3.1 Tempat Dan Waktu Penelitian

Penelitian ini dilaksanakan di Laboratorium Saraswanti Indo Genetech, Bogor dan Laboratorium Farmasi UIN Syarif Hidayatullah Jakarta.Waktu pelaksanaan dari bulan September 2012 hingga November 2012.

3.2 Alat Dan Bahan

3.2.1. Alat

Alat yang digunakan dalam penelitian ini adalah 1 set perangkat High Performance Liquid Chromatography Waters, lemari pendingin refrigerator, oven, neraca analitik, alat homogenizer, hote plat, labu ukur, erlenmeyer, kaca arloji , tabung reaksi bertutup, mikro pipet beserta tip nya, spatula, gelas ukur, beaker glass, vortex, inkubator, pipet tetes, pinset, syringe filter, termometer, membran filter 0,45 µm ,vial, cawan porselen, batang pengaduk. .

3.2.2. Bahan

Bahan-bahan yang digunakan dalam penelitian ini adalah: standar asam amino yaitu: asam L- aspartat, L- serin, asam L- glutamat, glisin, L- histidin, L- arginin, L- treonin, L-alanin, L- prolin, L- sistein, L- tirosin, L- valin, L- metionin, L- lisin, L- isoleusin, L- leusin, L- fenilalanin, triptofan, standar gelatin sapi sigma aldrich, standar gelatin babi sigma aldrich, internal standar AABA alpha amino butiric acid, Accq-fluor borat, reagen fluor A, HCl, asetonitril grade HPLC, Sampel marshmallow, pati jagung, sukrosa, glukosa, dan pewarna makanan, aquabidest.

3.3 PROSEDUR KERJA

3.3.1. Pengumpulan produk marshmallow uji coba

Sampel yang digunakan terdiri dari 2 sampel produk marshmallow uji coba

3.3.2. Pembuatan marshmallow dari gelatin babi dan gelatin sapi

Ditimbang masing masing sebanyak 3.5 gram gelatin sapi dan gelatin babi. Gelatin dibasahi dengan 15 ml air dan diaduk diatas penangas listrik. Ditempat yang terpisah sukrosa sebanyak 5 gr, glukosa sebanyak 2 gr dan amilum sebanyak 0,25 gr dibasahi dengan 10 ml air dan diaduk diatas penangas ±7 menit. Kemudian pindahkan kedua adonan ke dalam alat homogenizer lalu dilakukan pengadukan dengan homogenizer hingga merata dan mengembang selama 15 menit. Lalu dilakukan penambahan flavour dan setelah itu dilakukan penuangan ke dalam wadah dan didiamkan selama 5 jam dalam refrigerator sampai menjadi marshmallow.

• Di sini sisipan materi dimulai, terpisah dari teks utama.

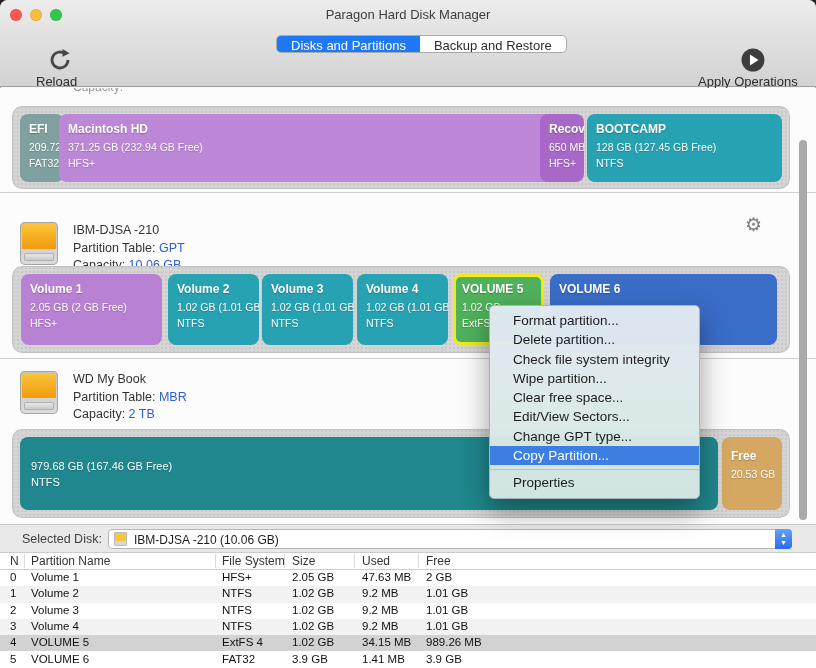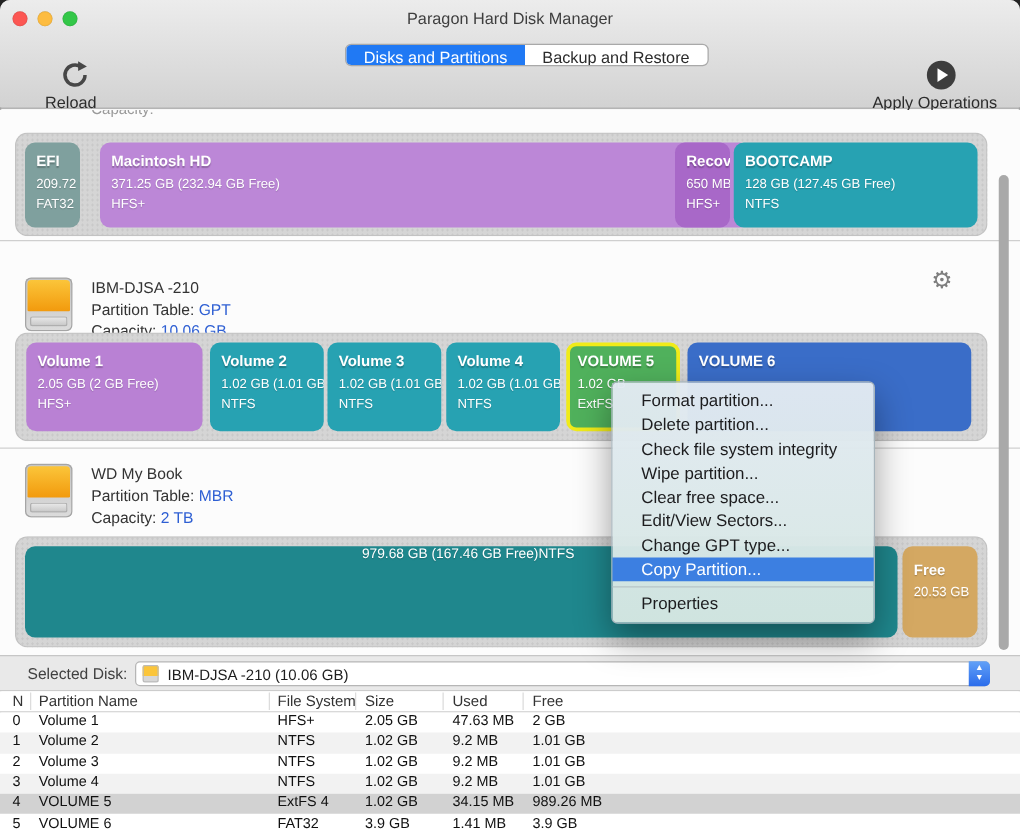"Macintosh HD" div.blk { left: 68px -> 47px }
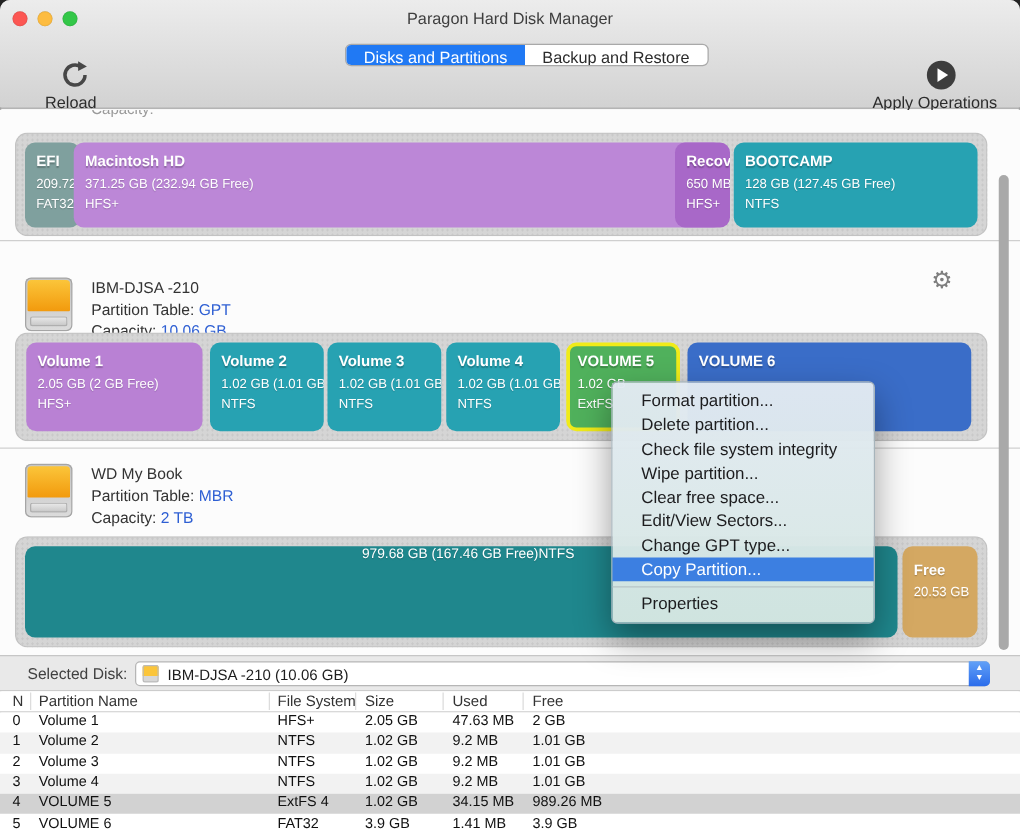"979.68 GB (167.46 GB Free)" div.blk { flex-direction: row -> column }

3.3.3. Ekstraksi asam amino dari produk marshmallow dengan hidrolisis

menggunakan HCl 6N pada suhu 110 C selama 22 jam Sebanyak 0,1 gram sampel marshmallow dihidrolisis dengan menggunakan larutan HCl 6 N sebanyak 5 ml, vortex. Lalu dialiri Nitrogen dan di oven pada suhu 110 C selama 22 jam. Setelah dihidrolisis, campuran didinginkan pada suhu ruang. Pindahkan isi tabung reaksi bertutup ke dalam labu ukur 50 ml, tambahkan aquabides sampai tanda batas. Saring dengan filter 0,45µm. Pipet 500 µl filtrat lalu tambahkan 40 µl AABA alpha aminobutyric acid dan 460 µl aquabides. Pipet 10 µl larutan, tambahkan 70 µl AccQ Fluor borate, vortex. Tambahkan 20 µl reagen fluor A, vortex, diamkan selama 1 menit. Inkubasi selama 10 menit pada suhu 55 C, lalu suntikkan pada HPLC. Dengan kondisi kromatografi menggunakan kolom C18, temperatur 37 C, fase gerak asetonitril 60 dan 40 air , detektor fluoresen, laju alir 1 ml menit dan volume penyuntikan 5µl.